Contemporary architects working in Bali, Alexis Dornier, Maximilian Jencquel, the team at BLINK Design Group, are doing something more interesting than surface imitation. They use those underlying principles as a starting point and then push the geometry somewhere new. The result is spaces that feel rooted without feeling nostalgic, which is a harder balance to strike than it sounds.

In the Maldives, the challenge is different. You’re building on fragile coral atolls. The best new designs, like those at Soneva Jani, treat the water relationship as active. The architecture is designed to trigger specific behaviors — like a bed positioned perfectly for the sunrise or floors that open to the lagoon — rather than just providing a backdrop for an Instagram photo.

Smart Tech vs. Human Logic

Different environments demand different architectural responses. The same is increasingly true for technology. We need to be direct about “smart” rooms: most of it is useless.

  • What works: Invisible systems that manage energy based on real-time occupancy. This saves 20–30% on costs without the guest ever knowing it’s there.
  • What fails: Complicated bedside tablets or voice-controlled lights that guests give up on after five minutes.

The best technology in a resort is the kind you don’t have to talk to. If a guest has to call the front desk just to figure out how to turn off a reading light, the architecture has failed.

What Actually Matters Now

The direction is becoming readable. Less volume, more precision. Less imported spectacle, more local intelligence. The properties worth watching right now are the ones where the architect clearly spent time understanding the site before drawing a single line.

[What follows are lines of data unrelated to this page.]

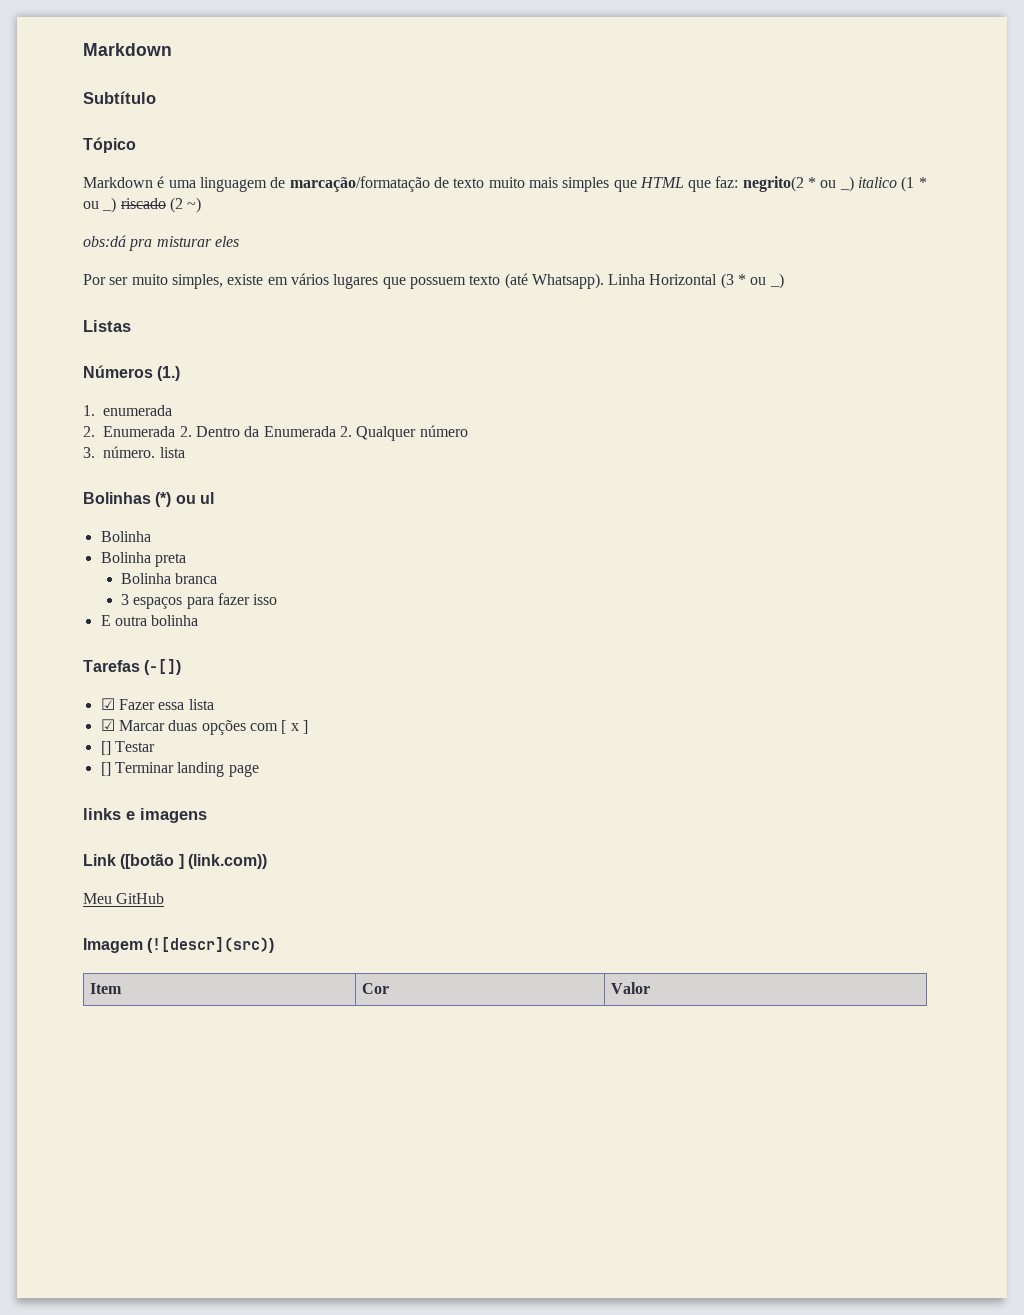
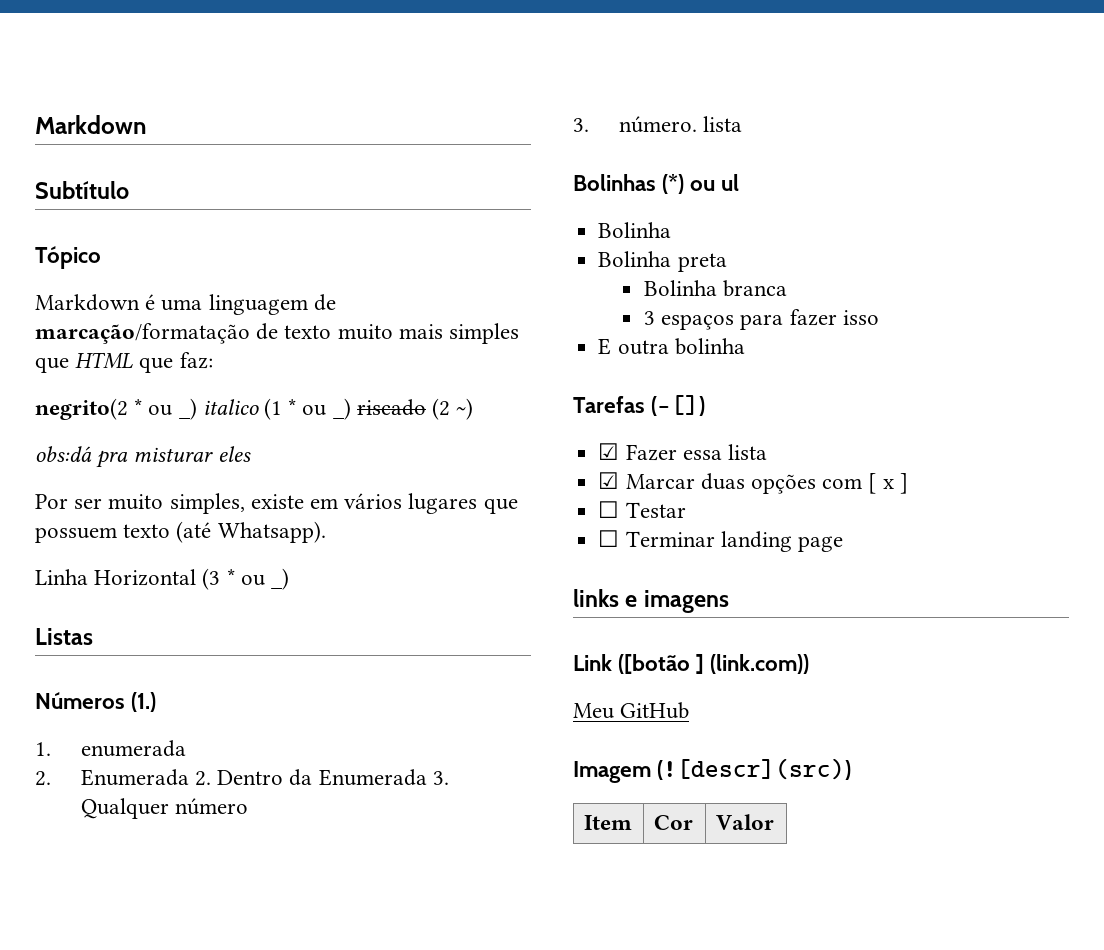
- Markdown é uma linguagem de marcação/formatação de texto muito mais simples que HTML que faz: negrito(2 * ou _) italico (1 * ou _) riscado (2 ~)
+ Markdown é uma linguagem de marcação/formatação de texto muito mais simples que HTML que faz:
+ negrito(2 * ou _) italico (1 * ou _) riscado (2 ~)
- Por ser muito simples, existe em vários lugares que possuem texto (até Whatsapp). Linha Horizontal (3 * ou _)
+ Por ser muito simples, existe em vários lugares que possuem texto (até Whatsapp).
+ Linha Horizontal (3 * ou _)
- 2. Enumerada 2. Dentro da Enumerada 2. Qualquer número
+ 2. Enumerada 2. Dentro da Enumerada 3. Qualquer número
- [] Testar
+ ☐ Testar
- [] Terminar landing page
+ ☐ Terminar landing page

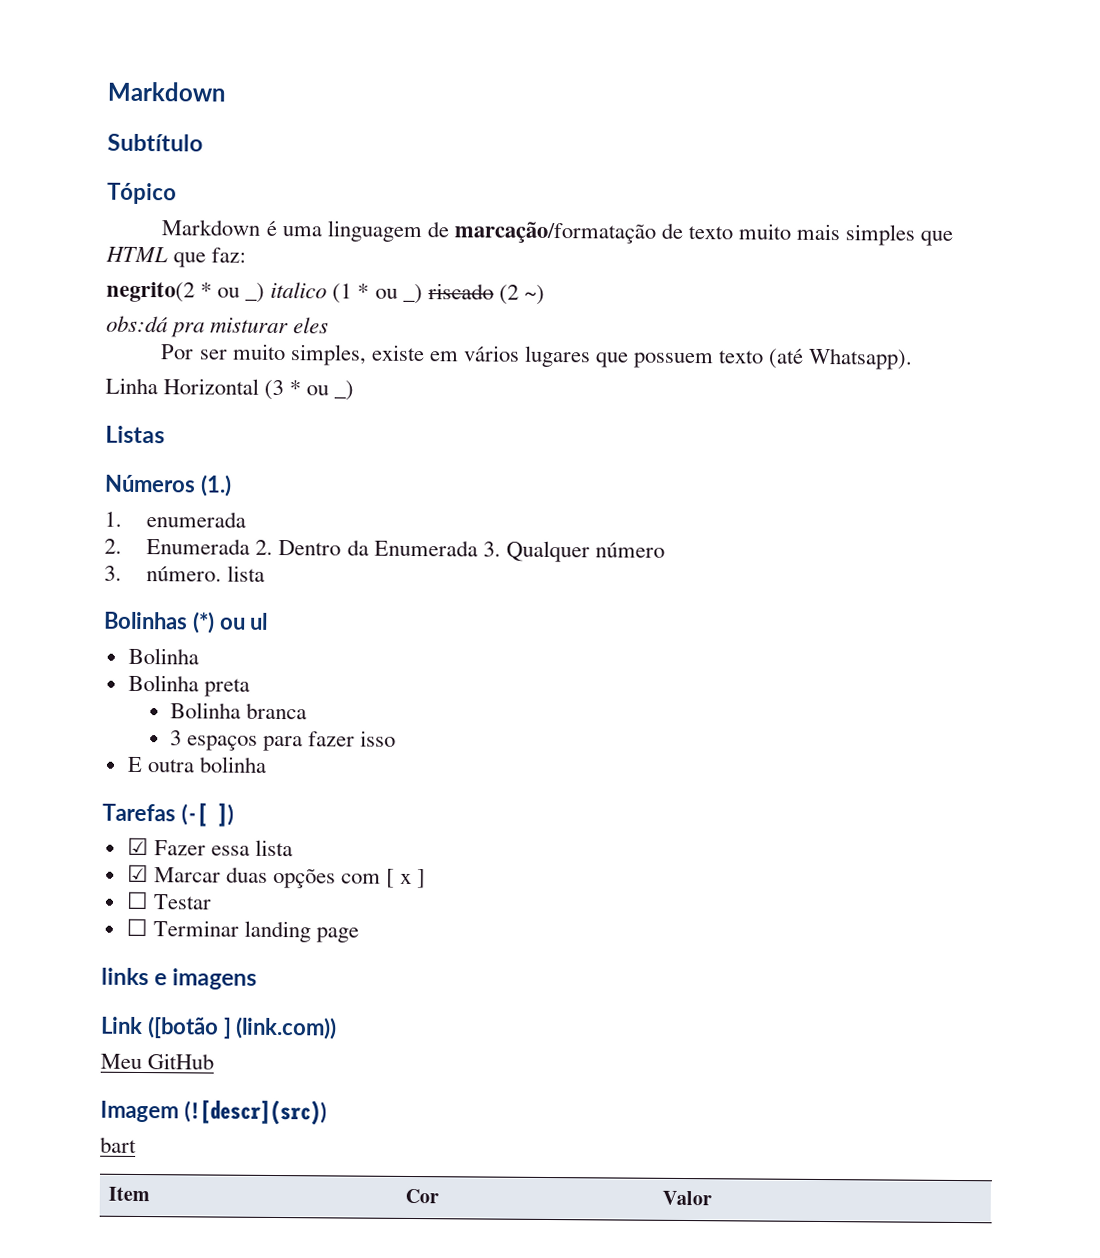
- Tarefas (-[])
+ Tarefas (-[ ])
+ bart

For guests, that translates to something concrete: better natural light, better sleep, a sense of place that doesn’t dissolve the moment you close the shutters. For developers, it means properties that age with some dignity and photograph honestly, with no gap between the marketing image and the experience on the ground.

That gap, incidentally, is where most resort disappointment comes from. And closing it is, ultimately, what good architecture is supposed to do.